=== RECORDS FOR THE EXERCISE ===

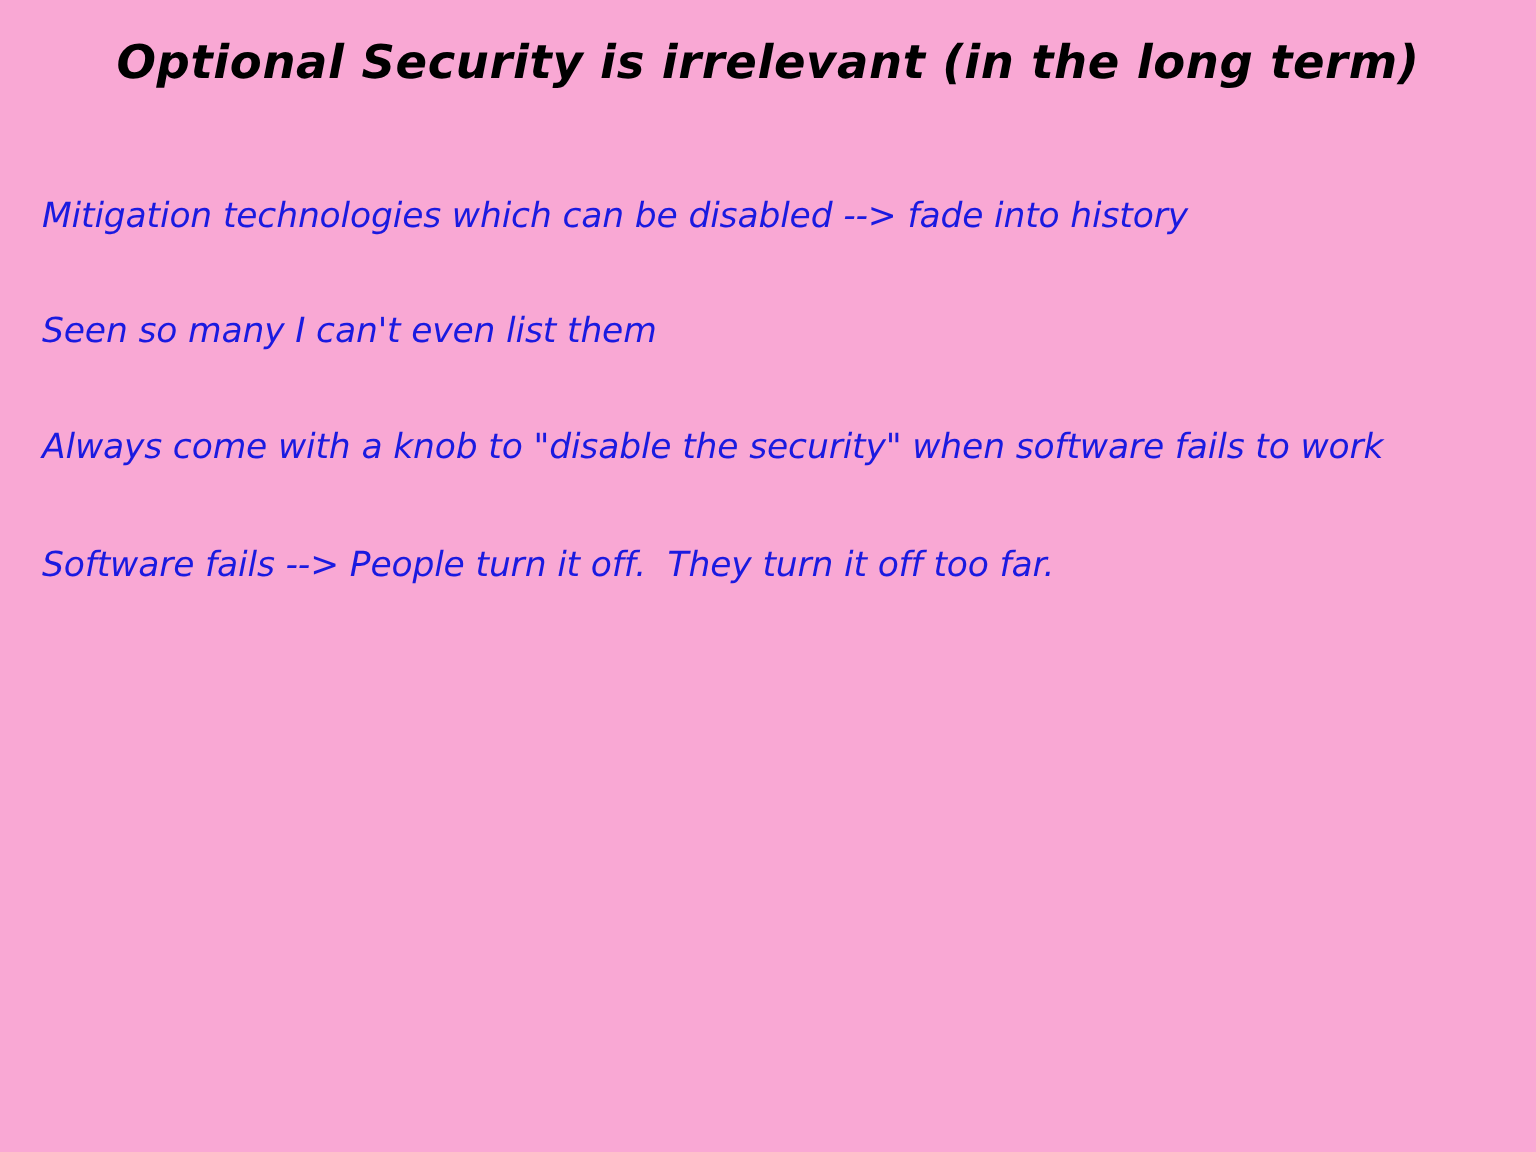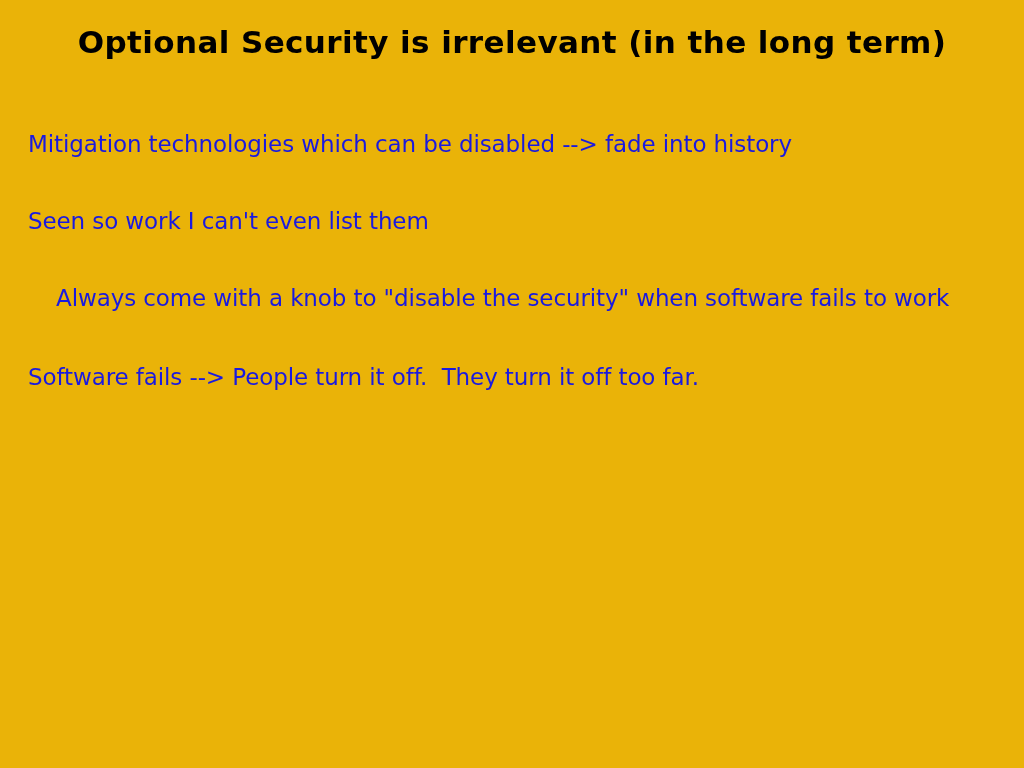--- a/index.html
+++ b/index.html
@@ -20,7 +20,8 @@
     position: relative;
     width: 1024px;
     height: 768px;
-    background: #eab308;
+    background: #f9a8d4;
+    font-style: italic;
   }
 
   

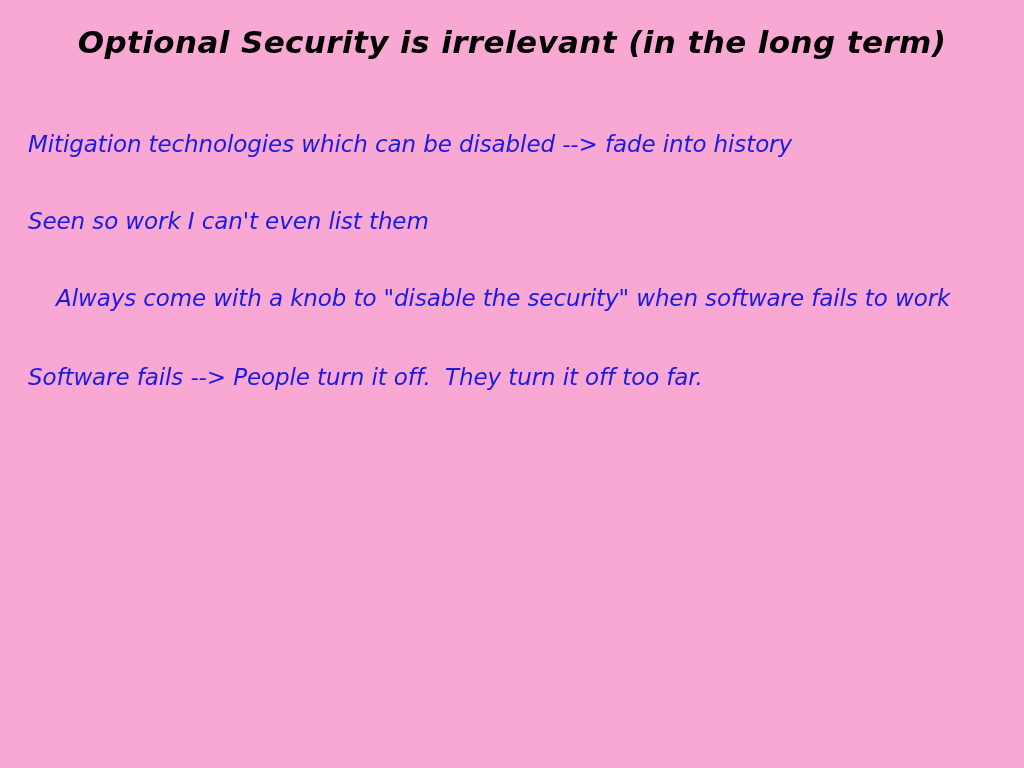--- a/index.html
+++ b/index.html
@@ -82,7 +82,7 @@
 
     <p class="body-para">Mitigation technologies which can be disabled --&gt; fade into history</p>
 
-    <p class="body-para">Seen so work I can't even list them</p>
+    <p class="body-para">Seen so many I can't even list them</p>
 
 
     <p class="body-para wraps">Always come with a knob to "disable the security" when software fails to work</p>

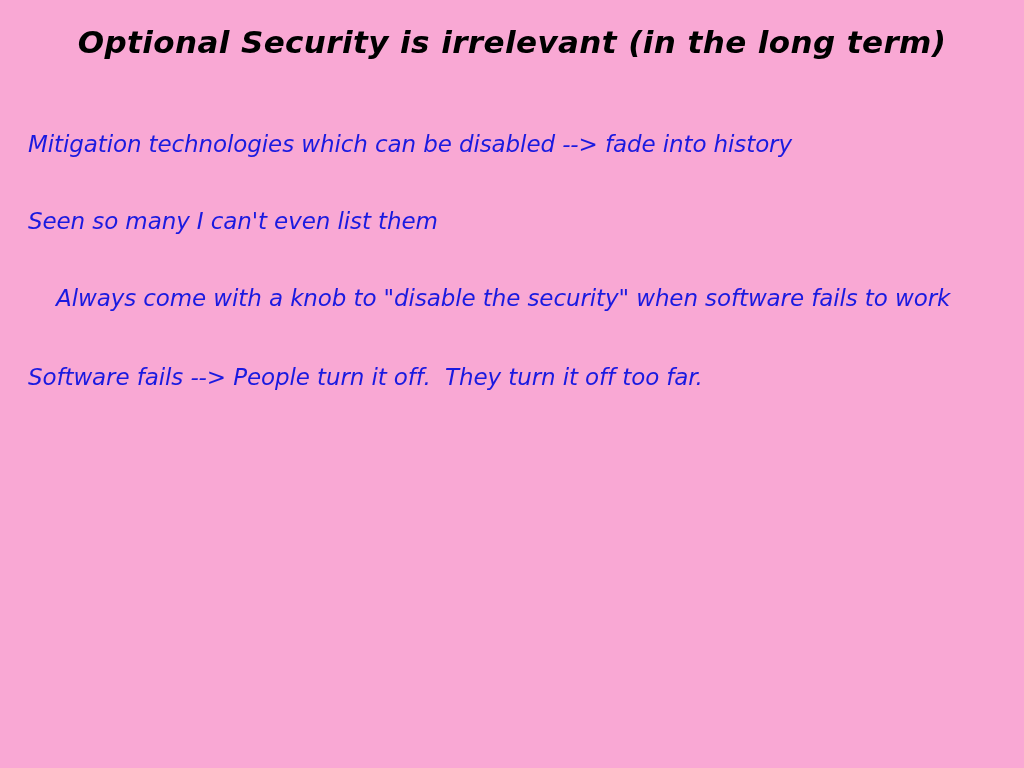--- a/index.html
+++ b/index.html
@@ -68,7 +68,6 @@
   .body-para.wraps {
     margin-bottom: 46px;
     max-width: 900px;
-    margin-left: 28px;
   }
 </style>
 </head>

===

WORK INSTRUCTION:
From the data above, how many lines contain the word "background"? Give the number alone.

YOUR SOLUTION:
2